An important global result obtained from the SG experiments was the differential response found to each gravity level, triggering different adaptive responses involving changes in the regulation of different sets of genes. Mars gravity induced a milder alteration than microgravity, but the stress induced by low levels of gravity, comprised between microgravity and the Moon gravity, was even stronger than the microgravity stress. In all cases, the adaptive response appeared enhanced by red light photostimulation. These results of the SG experiments have been among the first obtained from a comparative analysis, using microgravity, different levels of partial gravity (including Moon and Mars gravity) and an on-board 1g control in flight. This is an essential requirement for successive experiments in spaceflight.
Furthermore, for the immediate future, we need to incorporate in the studies the other space environmental factor that, along with gravity, is key to the survival of living beings and particularly of plants, namely radiation. Fortunately, there are experiments in development of different laboratories, and different devices and facilities providing the simultaneous application of radiation and different levels of simulated microgravity and partial gravity have been (or are being) developed and used in experiments.

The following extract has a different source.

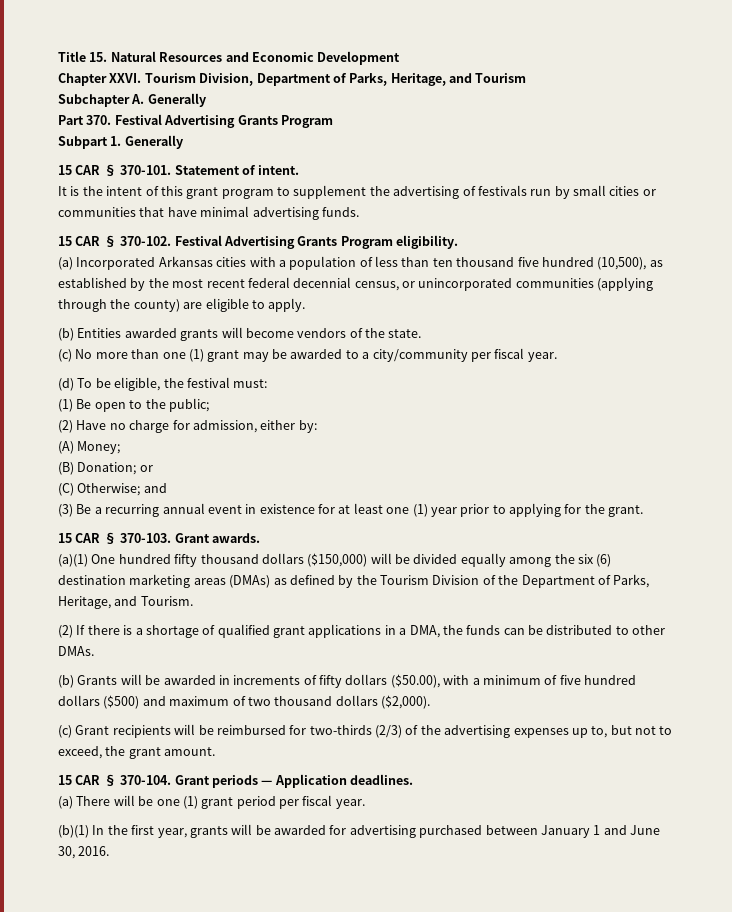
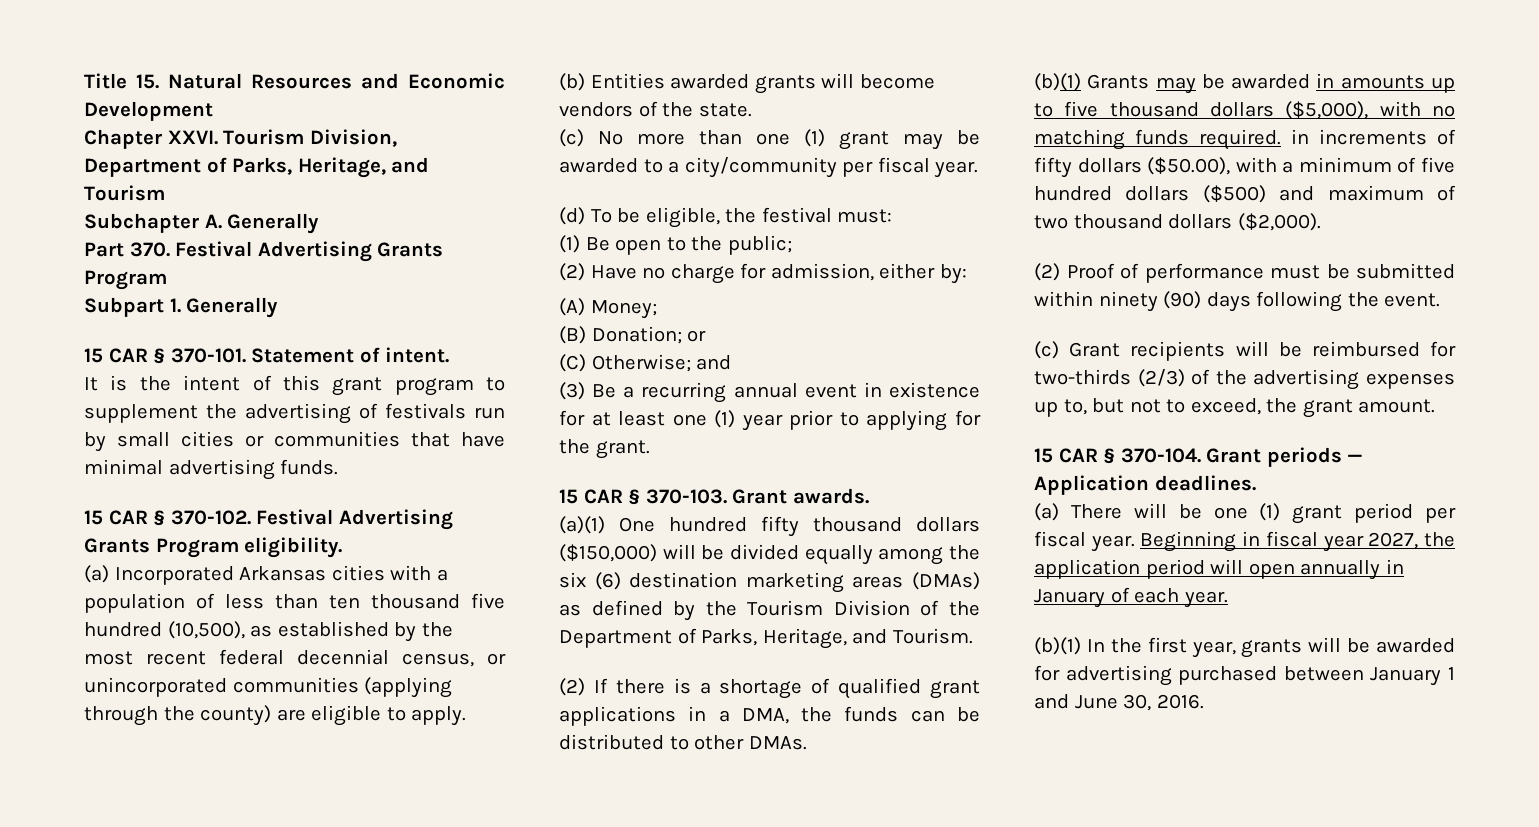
- (b) Grants will be awarded in increments of fifty dollars ($50.00), with a minimum of five hundred dollars ($500) and maximum of two thousand dollars ($2,000).
+ (b)(1) Grants may be awarded in amounts up to five thousand dollars ($5,000), with no matching funds required. in increments of fifty dollars ($50.00), with a minimum of five hundred dollars ($500) and maximum of two thousand dollars ($2,000).
+ (2) Proof of performance must be submitted within ninety (90) days following the event.
+ Beginning in fiscal year 2027, the application period will open annually in January of each year.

In addition, we need to extend the cellular and molecular studies on plant adaptation to space environment, such as SG, to the use of crop species. NASA is actively promoting plant studies in ISS using the spaceflight incubators Veggie, APH, and X-ROOTS, but this activity is basically oriented to nutritional aspects, without giving the necessary priority to fundamental studies at cellular and molecular level. Surprisingly, the activity of ESA in Plant Biology studies has been relatively slow after the completion of the SG project. It would be very important that Europe recovers as soon as possible the initiative in this research area, thus playing again a relevant role when the need of an effective culture of plants in space, as a key support of the human life in space exploration, is becoming more and more urgent.